File 1 Dataset overview
Each student is given two datasets, students MUST use the datasets they are given, They CANNOT use datasets they make themselves or take from other sources. one dataset is information about each staff member in call centre 1. one dataset is information about each staff member in call centre 2.
Each of the datasets consists of the following variables,
*Original staff or replacement staff? Is the staff member one of the original staff or replacement staff, this is a categorical variable.
*Median call time?, The duration of each of the staff member’s calls is recorded and the median call time is calculated, this is a quantitative variable.
*Median above 3 minutes? This is a categorical variable because the possible answers are yes or no.
*Number of complaints? The number of complaints lodged against the staff member, this is a quantitative variable. For the original staff it is the number of complaints in their last month in for the replacement staff it is the number of complaints in the first month
question 1 THERE ARE TWO OPTIONS FOR QUESITON 1 JUST PICK ONE OPTION OPTION 1 a) Just using the information for call centre 1
i) Paste in descriptive sample statistics that let you investigate the relationship between the variables “Original staff or Replacement staff?” and “median call time?” using the sample
ii) Use the output in part (i) to describe the relationship between the two variables, your discussion must use one of the following sample statistics
Difference between sample means – Difference between sample proportions – correlation coefficient r
b) Just using the information for call centre 2
i) Paste in descriptive sample statistics that let you investigate the claim there is a relationship between the variables “Original staff or Replacement staff?” and “median call time?”
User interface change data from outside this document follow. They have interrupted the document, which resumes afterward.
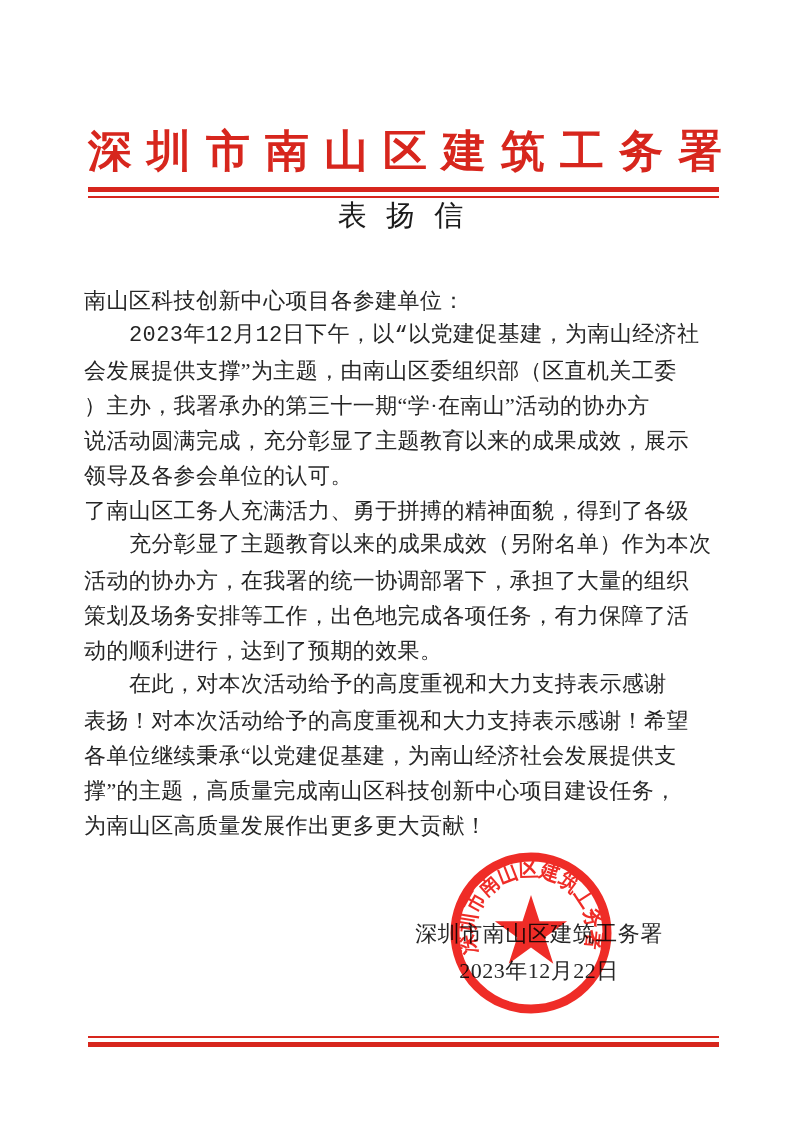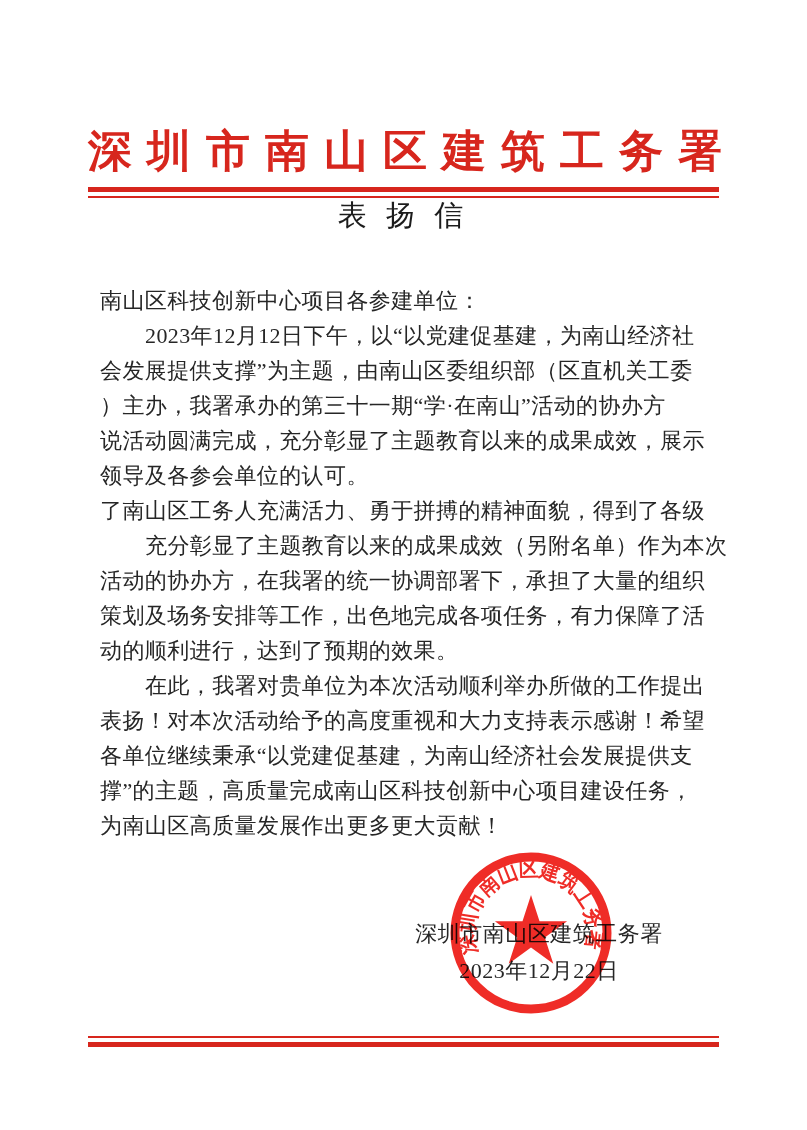--- a/index.html
+++ b/index.html
@@ -42,32 +42,32 @@
     text-align: center;
     font-size: 29px;
     color: #1c1c1c;
     letter-spacing: 6px;
     white-space: nowrap;
   }
 
   .letter-body {
     position: absolute;
     top: 271px;
-    left: 100px;
+    left: 84px;
     width: 610px;
     color: #262626;
     font-size: 22px;
   }
   .line {
     height: 35px;
     line-height: 35px;
     white-space: nowrap;
     letter-spacing: 0.4px;
   }
-  .line.indent { text-indent: 45px; }
+  .line.indent { text-indent: 45px; font-family: Liberation Mono, monospace; }
 
   .signature-block {
     position: absolute;
     top: 903px;
     left: 339px;
     width: 400px;
     text-align: center;
     color: #262626;
     font-size: 22px;
   }
@@ -109,21 +109,21 @@
     <div class="line">）主办，我署承办的第三十一期“学·在南山”活动的协办方</div>
     <div class="line">说活动圆满完成，充分彰显了主题教育以来的成果成效，展示</div>
     <div class="line">领导及各参会单位的认可。</div>
     <div class="line">了南山区工务人充满活力、勇于拼搏的精神面貌，得到了各级</div>
 
     <div class="line indent">充分彰显了主题教育以来的成果成效（另附名单）作为本次</div>
     <div class="line">活动的协办方，在我署的统一协调部署下，承担了大量的组织</div>
     <div class="line">策划及场务安排等工作，出色地完成各项任务，有力保障了活</div>
     <div class="line">动的顺利进行，达到了预期的效果。</div>
 
-    <div class="line indent">在此，我署对贵单位为本次活动顺利举办所做的工作提出</div>
+    <div class="line indent">在此，对本次活动给予的高度重视和大力支持表示感谢</div>
     <div class="line">表扬！对本次活动给予的高度重视和大力支持表示感谢！希望</div>
     <div class="line">各单位继续秉承“以党建促基建，为南山经济社会发展提供支</div>
     <div class="line">撑”的主题，高质量完成南山区科技创新中心项目建设任务，</div>
     <div class="line">为南山区高质量发展作出更多更大贡献！</div>
   </div>
 
   <div class="signature-block">
     <div class="sig-line">深圳市南山区建筑工务署</div>
     <div class="sig-line">2023年12月22日</div>
   </div>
ii) Use the output in part (i) to describe the relationship between the two variables, your discussion must use one of the following sample statistics
Difference between sample means – Difference between sample proportions – correlation coefficient r
c) Compare the results in parts (a) and (b) OPTION 2
a) Just using the information for call centre 1
i) Paste in descriptive sample statistics that let you investigate the relationship between the variables “Original staff or Replacement staff?” and “number of complaints?” using the sample
ii) Use the output in part (i) to describe the relationship between the two variables, your discussion must use one of the following sample statistics
Difference between sample means – Difference between sample proportions – correlation coefficient r
b) Just using the information for call centre 2
i) Paste in descriptive sample statistics that let you investigate the claim there is a relationship between the variables “Original staff or Replacement staff?” and “number of complaints?”
ii) Use the output in part (i) to describe the relationship between the two variables, your discussion must use one of the following sample statistics
Difference between sample means – Difference between sample proportions – correlation coefficien r
c) Compare the results in parts (a) and (b)
question 2
a) Just using the information for call centre 1
ii) Use the output in part (i) to describe the relationship between the two variables, your discussion must use one of the following sample statistics
Difference between sample means – Difference between sample proportions – correlation coefficient r
b) Just using the information for call centre 2
i) Paste in descriptive sample statistics that let you investigate the claim there is a relationship between the variables “Original staff or Replacement staff?” and “Median above 3 minutes?”?”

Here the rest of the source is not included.